Exercise brief =>
From the records below, copy out each line that has the word "align".

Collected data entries

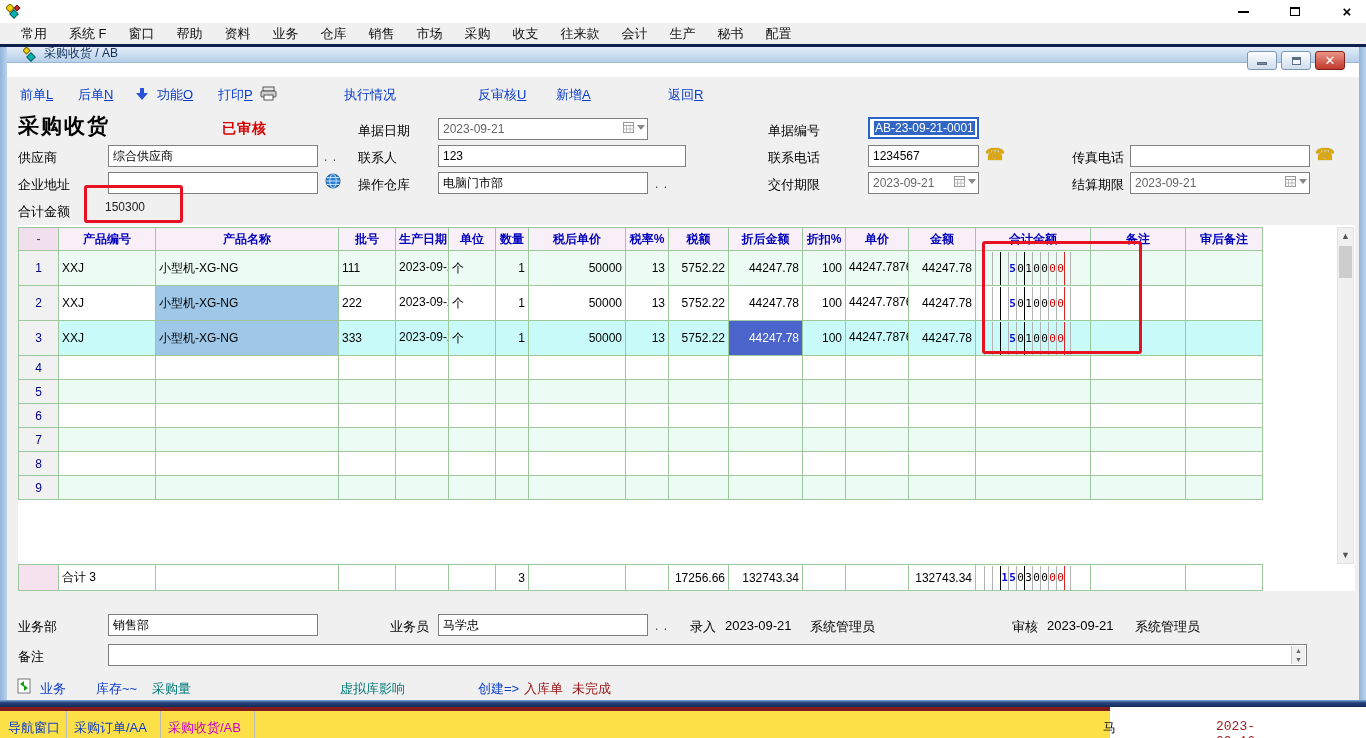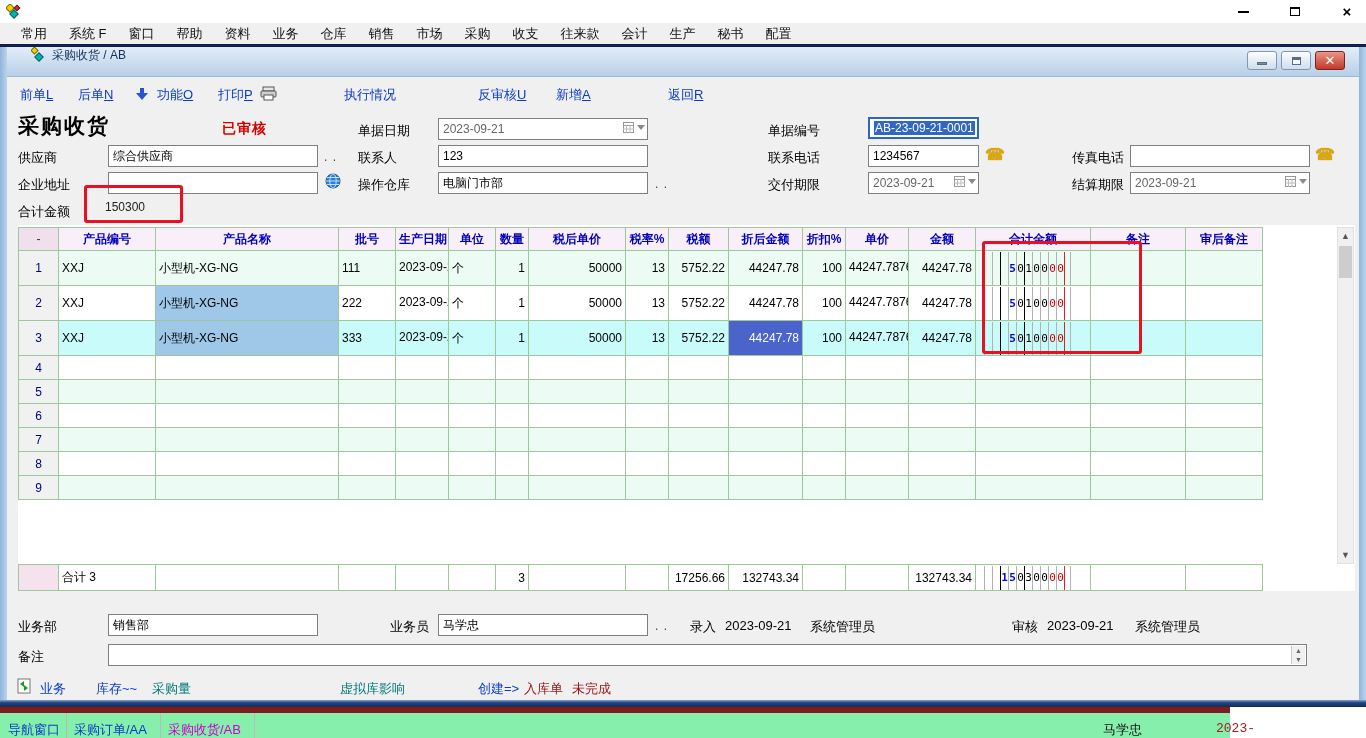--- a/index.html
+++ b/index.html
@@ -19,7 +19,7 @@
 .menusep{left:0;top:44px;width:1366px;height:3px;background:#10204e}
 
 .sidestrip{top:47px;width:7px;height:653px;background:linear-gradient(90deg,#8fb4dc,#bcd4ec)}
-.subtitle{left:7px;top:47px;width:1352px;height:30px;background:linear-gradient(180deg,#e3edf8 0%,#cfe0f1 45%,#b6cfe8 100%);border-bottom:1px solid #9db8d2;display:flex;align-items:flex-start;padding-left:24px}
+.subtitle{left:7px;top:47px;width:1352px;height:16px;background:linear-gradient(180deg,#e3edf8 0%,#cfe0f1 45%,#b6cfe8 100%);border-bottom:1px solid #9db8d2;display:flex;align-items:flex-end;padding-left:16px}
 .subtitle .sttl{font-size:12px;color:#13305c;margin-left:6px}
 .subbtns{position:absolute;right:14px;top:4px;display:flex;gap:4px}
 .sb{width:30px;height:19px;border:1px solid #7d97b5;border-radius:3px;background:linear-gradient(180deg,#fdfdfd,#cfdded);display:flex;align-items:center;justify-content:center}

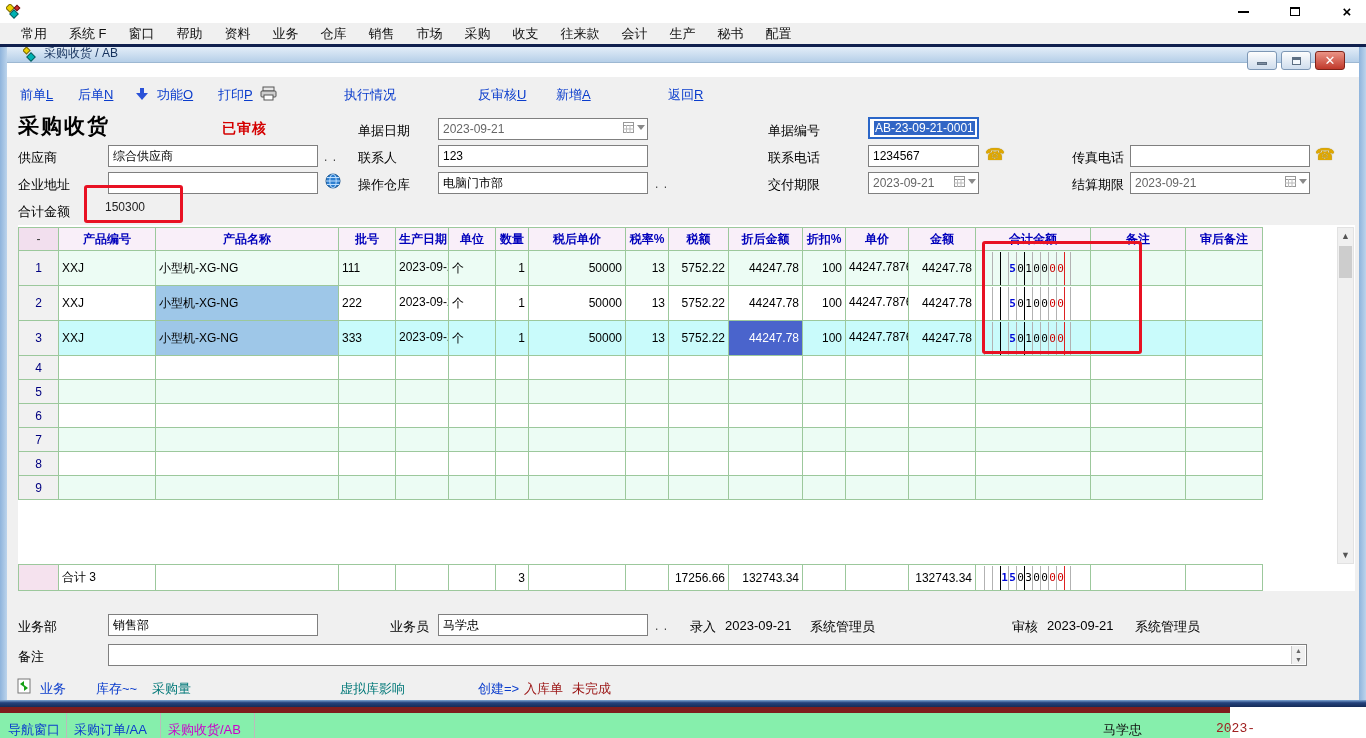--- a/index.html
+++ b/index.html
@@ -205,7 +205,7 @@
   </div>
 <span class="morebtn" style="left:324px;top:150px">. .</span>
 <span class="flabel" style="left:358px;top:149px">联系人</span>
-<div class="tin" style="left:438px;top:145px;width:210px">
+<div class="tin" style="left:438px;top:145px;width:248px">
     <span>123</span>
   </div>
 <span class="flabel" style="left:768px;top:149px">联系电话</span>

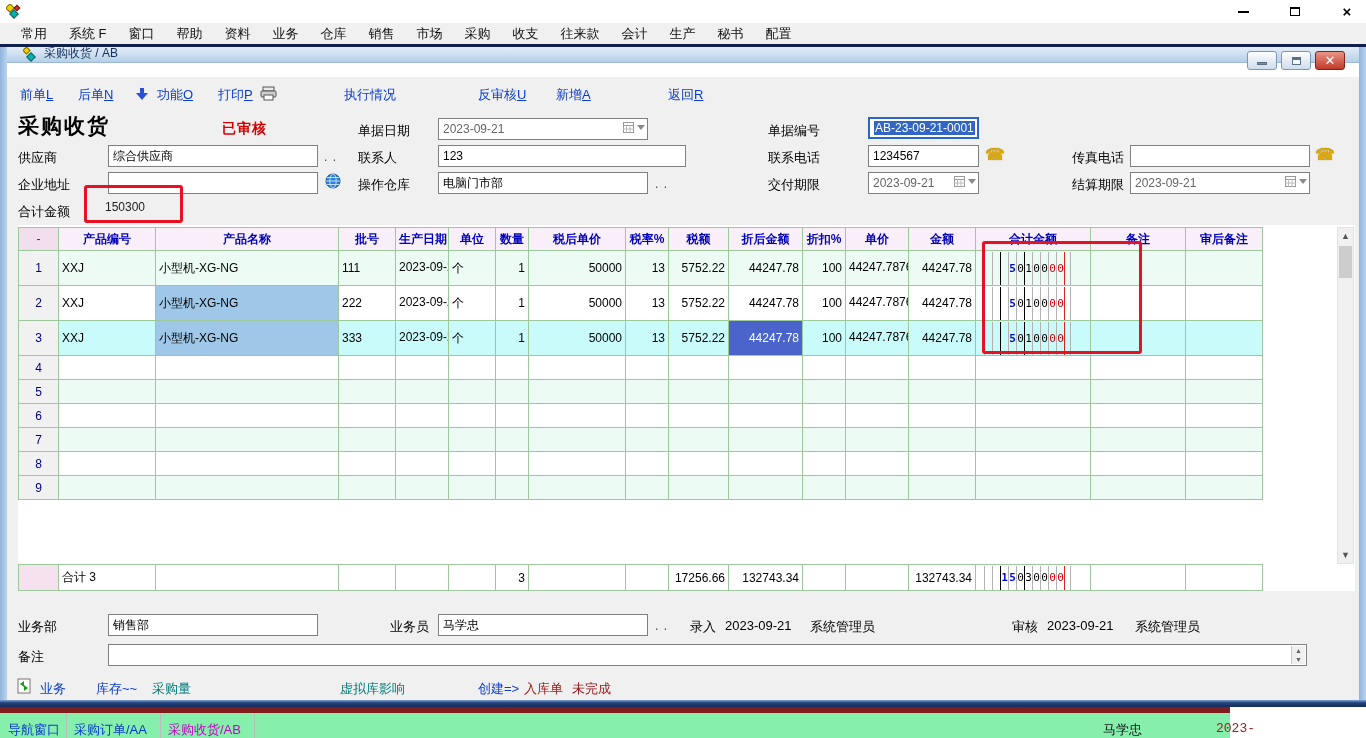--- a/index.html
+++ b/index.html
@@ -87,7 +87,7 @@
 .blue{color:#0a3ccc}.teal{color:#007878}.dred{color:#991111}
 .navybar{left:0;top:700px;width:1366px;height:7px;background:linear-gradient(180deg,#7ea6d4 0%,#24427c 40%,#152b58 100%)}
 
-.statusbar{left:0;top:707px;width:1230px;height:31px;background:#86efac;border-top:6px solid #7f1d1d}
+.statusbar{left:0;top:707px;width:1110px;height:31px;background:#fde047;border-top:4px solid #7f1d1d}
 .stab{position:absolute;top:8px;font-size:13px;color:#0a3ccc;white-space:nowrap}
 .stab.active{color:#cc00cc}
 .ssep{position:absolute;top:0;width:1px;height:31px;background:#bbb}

==

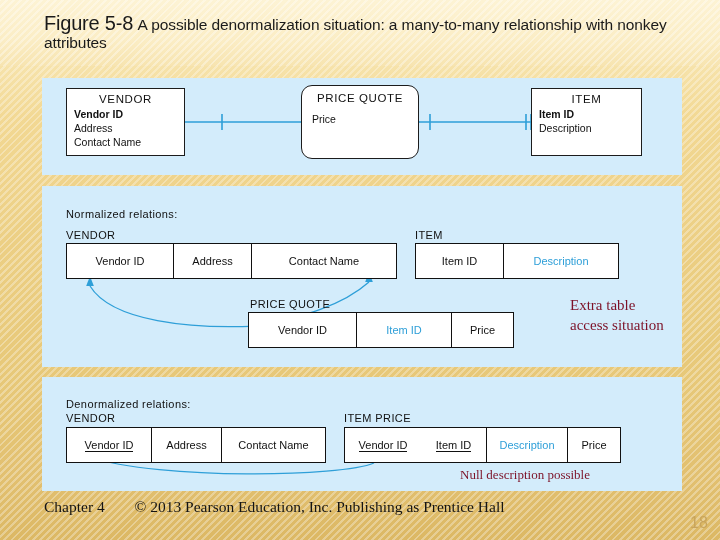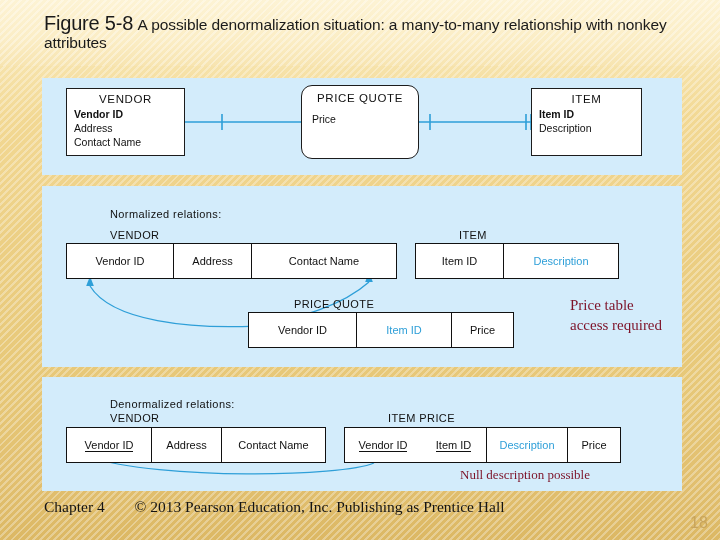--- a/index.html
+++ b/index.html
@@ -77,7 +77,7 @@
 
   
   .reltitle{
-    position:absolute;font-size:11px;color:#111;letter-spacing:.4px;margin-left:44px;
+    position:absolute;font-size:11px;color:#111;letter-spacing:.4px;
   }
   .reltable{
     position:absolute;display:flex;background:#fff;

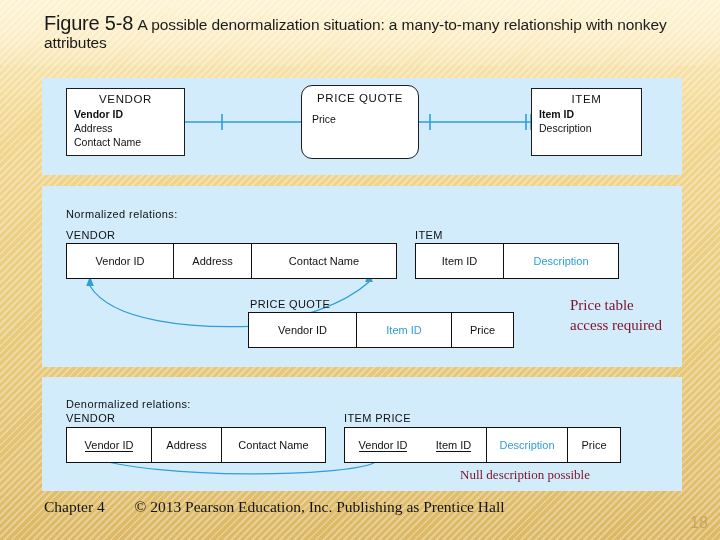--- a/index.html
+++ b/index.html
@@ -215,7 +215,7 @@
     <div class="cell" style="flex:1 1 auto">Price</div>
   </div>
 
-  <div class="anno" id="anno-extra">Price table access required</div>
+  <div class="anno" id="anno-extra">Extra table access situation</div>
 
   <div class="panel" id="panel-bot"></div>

Task result =>
-.subtitle{left:7px;top:47px;width:1352px;height:30px;background:linear-gradient(180deg,#e3edf8 0%,#cfe0f1 45%,#b6cfe8 100%);border-bottom:1px solid #9db8d2;display:flex;align-items:flex-start;padding-left:24px}
+.subtitle{left:7px;top:47px;width:1352px;height:16px;background:linear-gradient(180deg,#e3edf8 0%,#cfe0f1 45%,#b6cfe8 100%);border-bottom:1px solid #9db8d2;display:flex;align-items:flex-end;padding-left:16px}
 .sb{width:30px;height:19px;border:1px solid #7d97b5;border-radius:3px;background:linear-gradient(180deg,#fdfdfd,#cfdded);display:flex;align-items:center;justify-content:center}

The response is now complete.